Each piece was specially engraved (on the back, or in the case of the bottommost necklace, on the side) with the bride’s initials, the initials of the bridesmaid who was the recipient, and a heart. Kind of like a locket. It made the piece just that much more amazing. I’ve gotten so many compliments on it already!
Now, for my gift to her. Obviously, I wanted to do something special. The registry wasn’t going to cut it. Alex is a very generous friend– I’ve received scores of thoughtful gifts from her over the years–so I had a lot to live up to.
I started here: if there’s one thing I know about Alex, it’s that she really does appreciate the value of beautiful things. The first time I went into Evolution, a store in Soho that specializes in “unique natural history collectibles,” I was captivated by their butterfly collection. You could stare at those things for hours. Drawer after drawer of eye-popping colors and patterns. Alex and I went to art school together, and both of us concentrated in painting. Each of these butterflies seemed a masterpiece unto itself.
I went into the store a few weeks before the wedding knowing I wanted to get her a collection of butterflies under glass, but with hundreds and hundreds of species to choose from, I had no idea how I wanted to narrow it down. The drawers full of butterflies at Evolution are organized by location– Africa, Asia, etc. I slowly realized that I could choose butterflies that corresponded to locations that have some significance to Alex and Randolph.
Once that became clear, I chose the butterflies (in a painstaking, hours-long process) through a combination of symbolic and aesthetic value. I started with 12 butterflies and then whittled it down to nine. The resident entomologist removed the butterflies from the drawers and arranged them (with pins) on a slab of styrofoam. We spent some time together creating the best arrangement, figuring out how to balance all the individual colors.
The butterflies were framed with double-sided glass, so you can see the amazing, often completely different, patterns on the other side. My frame was ready in a few weeks time.
I had a purple butterfly to remind them of their wedding (purple was their wedding color). I had two Chinese butterflies, to honor Alex’s heritage. I had a butterfly from the Southeast United States, to honor Randolph’s. I had a butterfly from Thailand, where the Howie family often vacationed, to remind the couple of the importance of family. I had a Central American butterfly to remind the couple of their first trip together, to Costa Rica; an African butterfly to remind them of their South African honeymoon; and a Papua New Guinean butterfly to remind them to stay curious and open (and in anticipation of future travels). The “Painted Lady,” found all over the United States, was a reference to their shared future together.
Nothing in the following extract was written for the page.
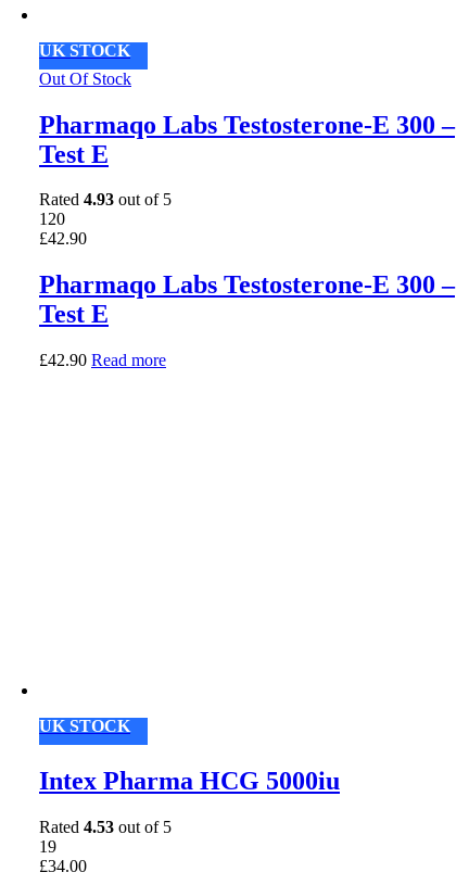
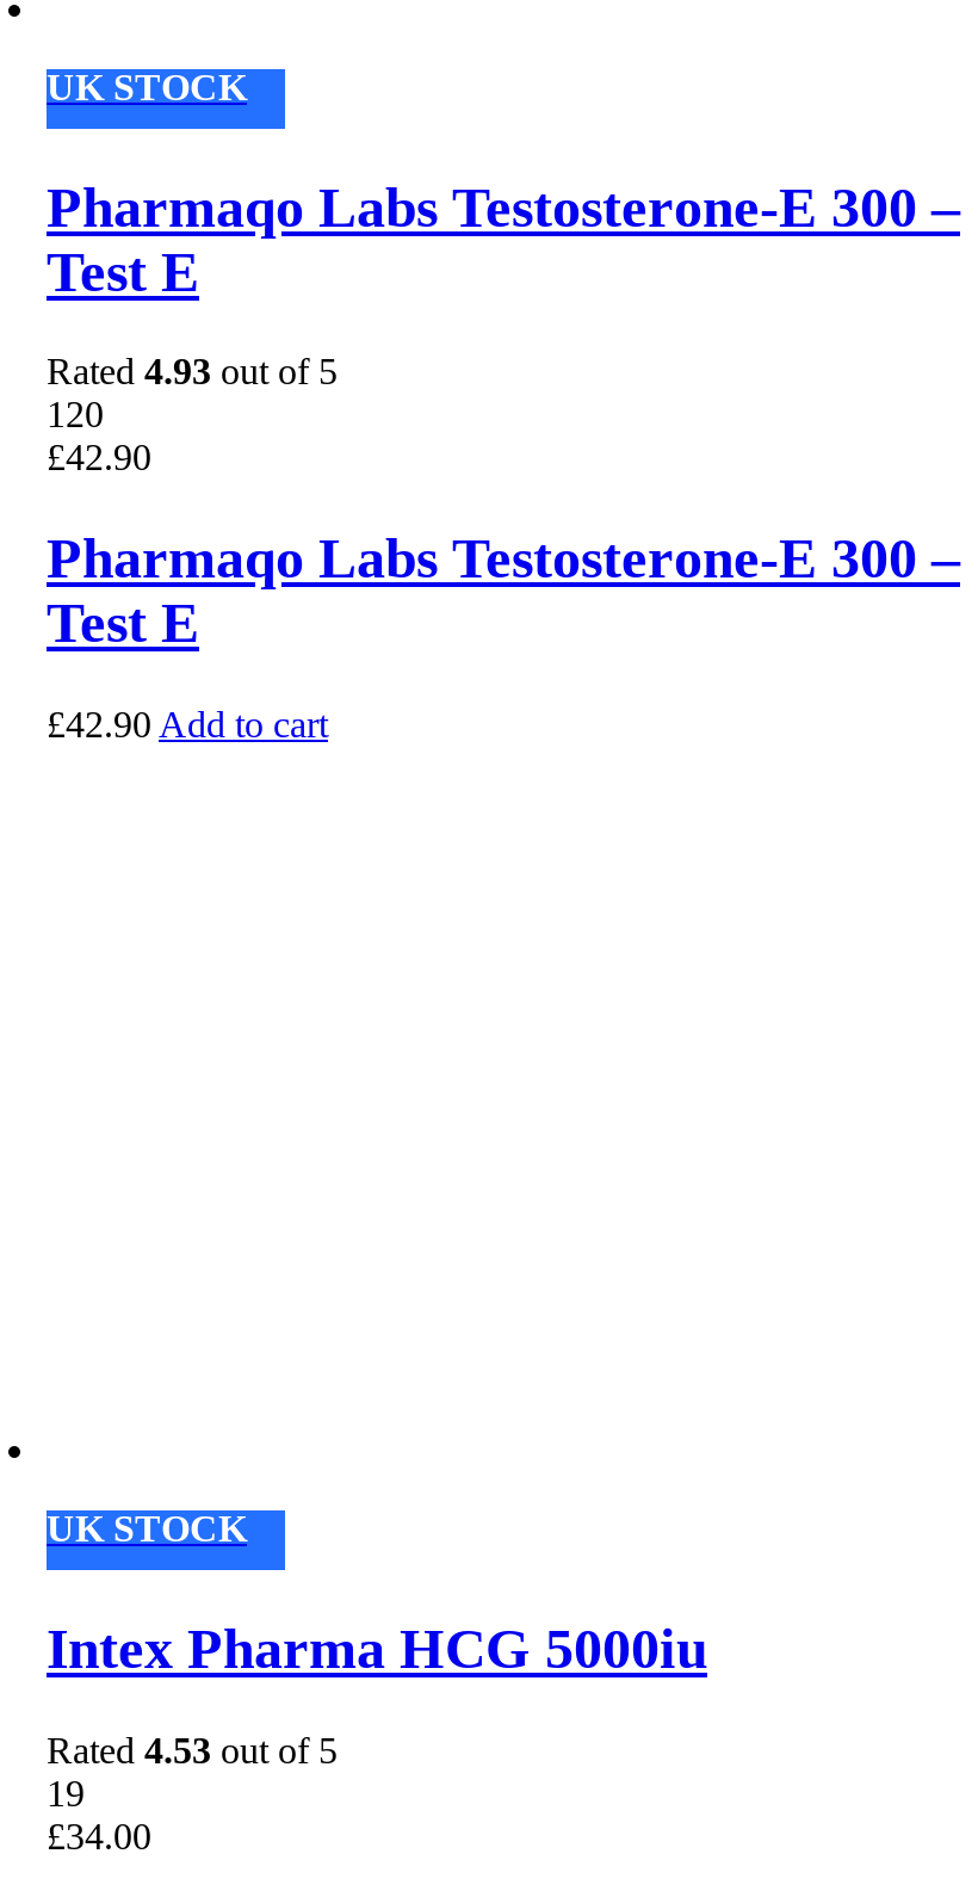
[39,69,131,88] Out Of Stock -> none
[39,351,166,370] £42.90 Read more -> [47,705,328,745] £42.90 Add to cart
The night before the rehearsal dinner, I made a card crudely depicting all of the butterflies as a sort of a diagram explaining the gift. I gave it to the couple privately after the rehearsal dinner. They loved it so much they displayed it at the Howie home the day after the wedding, when all the guests gathered for a BBQ. If you’re thinking of stealing this idea, be forewarned: it is NOT. CHEAP. But it’s something I know they’ll have forever, and when I saw how touched they were, it was entirely worth it.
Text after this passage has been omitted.